Garnet nodded in agreement with his brother’s sentiment. His pride was still sore from the last time they had visited their sisters in Stagville. Even with his dick up her ass Glinda hadn’t cut him any slack. Asking him when he was going to stick it in, even though she’d screeched like a banshee when he’d rammed it home a second earlier.
Best advice they had ever got from their fathers was to not even think about taking their sisters as personal slaves. It would have been ten years of being totally pussy whipped. Didn’t matter if the girls were wearing their collars and technically had to be subservient to them, they’d still end up ruling the roost. You just couldn’t win with big sisters. They knew all your weak spots, and fought dirty.
Rainbow Dash and Gilda had stopped their ranting when the two males who had netted them started to fight. Compressed as they were they could barely move and the only reason they were aware of the struggle between the two males was because it was happening in their line of sight.
“What do you think is going on?” Rainbow asked.
“What do I think is going on?” Gilda asked in a sarcastic tone. “I’ll tell you what I think! I think some prissy pony is keeping me from getting a good hard dicking!”
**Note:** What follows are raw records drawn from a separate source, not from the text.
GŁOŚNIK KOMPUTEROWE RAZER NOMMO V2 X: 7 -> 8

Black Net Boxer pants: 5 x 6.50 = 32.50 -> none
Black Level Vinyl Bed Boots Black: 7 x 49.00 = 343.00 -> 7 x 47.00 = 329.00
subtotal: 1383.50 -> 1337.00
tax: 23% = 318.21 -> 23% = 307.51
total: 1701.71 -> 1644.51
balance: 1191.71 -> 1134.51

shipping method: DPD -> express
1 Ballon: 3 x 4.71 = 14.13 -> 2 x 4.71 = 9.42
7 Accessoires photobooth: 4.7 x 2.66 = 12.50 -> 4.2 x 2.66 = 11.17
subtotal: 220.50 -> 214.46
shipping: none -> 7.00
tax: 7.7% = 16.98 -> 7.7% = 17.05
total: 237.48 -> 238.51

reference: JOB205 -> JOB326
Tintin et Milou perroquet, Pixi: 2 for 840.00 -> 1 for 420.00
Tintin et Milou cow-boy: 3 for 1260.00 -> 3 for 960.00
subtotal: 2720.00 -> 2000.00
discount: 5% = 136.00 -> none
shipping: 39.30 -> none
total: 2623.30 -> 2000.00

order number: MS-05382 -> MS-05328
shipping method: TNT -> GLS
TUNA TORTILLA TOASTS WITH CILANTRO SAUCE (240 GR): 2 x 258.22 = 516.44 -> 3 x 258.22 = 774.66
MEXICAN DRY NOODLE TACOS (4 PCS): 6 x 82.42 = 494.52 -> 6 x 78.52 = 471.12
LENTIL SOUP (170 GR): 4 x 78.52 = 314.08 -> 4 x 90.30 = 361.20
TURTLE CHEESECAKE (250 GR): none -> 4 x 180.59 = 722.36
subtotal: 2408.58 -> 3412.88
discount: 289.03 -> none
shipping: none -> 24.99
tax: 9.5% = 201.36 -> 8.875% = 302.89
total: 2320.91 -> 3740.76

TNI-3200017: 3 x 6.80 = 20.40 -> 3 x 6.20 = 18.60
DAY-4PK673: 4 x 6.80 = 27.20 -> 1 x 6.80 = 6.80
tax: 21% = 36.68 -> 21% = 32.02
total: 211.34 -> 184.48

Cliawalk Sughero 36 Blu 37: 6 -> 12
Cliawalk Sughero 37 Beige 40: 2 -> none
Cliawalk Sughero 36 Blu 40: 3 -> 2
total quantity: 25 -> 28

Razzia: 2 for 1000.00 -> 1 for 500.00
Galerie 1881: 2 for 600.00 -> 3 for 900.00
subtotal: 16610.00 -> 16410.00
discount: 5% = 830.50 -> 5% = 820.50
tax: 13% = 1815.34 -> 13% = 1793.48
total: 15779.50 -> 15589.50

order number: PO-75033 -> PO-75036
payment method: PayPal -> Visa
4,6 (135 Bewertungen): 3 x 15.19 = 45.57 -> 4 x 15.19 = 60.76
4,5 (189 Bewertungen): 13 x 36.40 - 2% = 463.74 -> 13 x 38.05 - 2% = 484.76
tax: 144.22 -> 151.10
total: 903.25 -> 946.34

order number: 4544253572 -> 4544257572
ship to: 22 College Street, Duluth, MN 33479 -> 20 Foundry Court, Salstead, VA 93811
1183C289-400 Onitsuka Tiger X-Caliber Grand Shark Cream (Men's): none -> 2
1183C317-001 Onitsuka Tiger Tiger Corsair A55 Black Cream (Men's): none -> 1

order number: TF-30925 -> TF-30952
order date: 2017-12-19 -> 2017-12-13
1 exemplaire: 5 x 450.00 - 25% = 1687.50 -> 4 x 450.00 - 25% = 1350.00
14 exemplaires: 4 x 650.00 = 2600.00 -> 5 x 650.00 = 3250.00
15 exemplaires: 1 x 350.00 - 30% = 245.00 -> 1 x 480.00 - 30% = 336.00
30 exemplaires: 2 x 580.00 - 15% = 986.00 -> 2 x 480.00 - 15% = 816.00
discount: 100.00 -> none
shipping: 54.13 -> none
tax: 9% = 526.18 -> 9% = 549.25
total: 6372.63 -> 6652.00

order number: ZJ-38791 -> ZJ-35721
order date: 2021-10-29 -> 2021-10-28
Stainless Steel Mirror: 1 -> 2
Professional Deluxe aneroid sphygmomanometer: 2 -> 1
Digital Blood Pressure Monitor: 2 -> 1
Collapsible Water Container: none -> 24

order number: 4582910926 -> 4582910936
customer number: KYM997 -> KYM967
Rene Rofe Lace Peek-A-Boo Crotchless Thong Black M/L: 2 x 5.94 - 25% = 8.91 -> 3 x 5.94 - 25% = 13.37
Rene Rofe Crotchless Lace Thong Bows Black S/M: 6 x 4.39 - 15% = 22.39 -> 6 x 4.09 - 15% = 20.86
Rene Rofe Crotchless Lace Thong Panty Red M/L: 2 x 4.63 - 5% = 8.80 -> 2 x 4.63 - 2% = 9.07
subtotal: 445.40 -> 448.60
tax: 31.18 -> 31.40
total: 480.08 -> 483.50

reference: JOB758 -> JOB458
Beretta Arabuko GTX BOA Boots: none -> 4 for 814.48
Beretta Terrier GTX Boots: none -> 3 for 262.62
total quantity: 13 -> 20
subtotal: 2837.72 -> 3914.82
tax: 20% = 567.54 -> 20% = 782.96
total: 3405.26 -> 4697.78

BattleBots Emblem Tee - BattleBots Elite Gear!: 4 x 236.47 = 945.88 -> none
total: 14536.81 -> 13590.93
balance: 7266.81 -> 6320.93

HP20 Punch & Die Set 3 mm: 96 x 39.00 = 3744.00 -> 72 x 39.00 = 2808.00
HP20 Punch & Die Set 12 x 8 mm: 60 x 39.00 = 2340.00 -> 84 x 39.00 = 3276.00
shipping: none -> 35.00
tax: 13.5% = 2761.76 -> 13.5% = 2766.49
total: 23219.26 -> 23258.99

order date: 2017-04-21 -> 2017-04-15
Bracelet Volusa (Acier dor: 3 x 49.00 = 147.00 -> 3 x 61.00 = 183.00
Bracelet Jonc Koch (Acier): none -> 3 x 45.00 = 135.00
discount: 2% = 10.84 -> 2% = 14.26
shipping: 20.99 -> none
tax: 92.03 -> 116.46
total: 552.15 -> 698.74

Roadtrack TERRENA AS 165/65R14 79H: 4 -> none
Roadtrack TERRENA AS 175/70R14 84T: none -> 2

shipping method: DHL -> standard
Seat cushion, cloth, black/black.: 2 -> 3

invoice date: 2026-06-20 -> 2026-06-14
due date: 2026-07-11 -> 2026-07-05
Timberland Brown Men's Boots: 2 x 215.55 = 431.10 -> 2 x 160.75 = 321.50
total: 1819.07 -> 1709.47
Rainbow wasn’t really surprised at Gilda’s reaction. Having witnessed what passed for griffon courtship a couple of days previously she knew they weren’t into the whole sappy romance thing. If a hen decided she liked the look of a tercel, she’d let him know it, and if he liked her looks, he’d chase her till he caught her, and then fuck the shit out of her, complete with bondage to protect him from her claws and beak because she’d fucking well try to de-ball him if she could. And rather than being distressed by what had happened to her, Gilda had been her usual smug and superior self while she bragged about the superiority of the griffon way of romance.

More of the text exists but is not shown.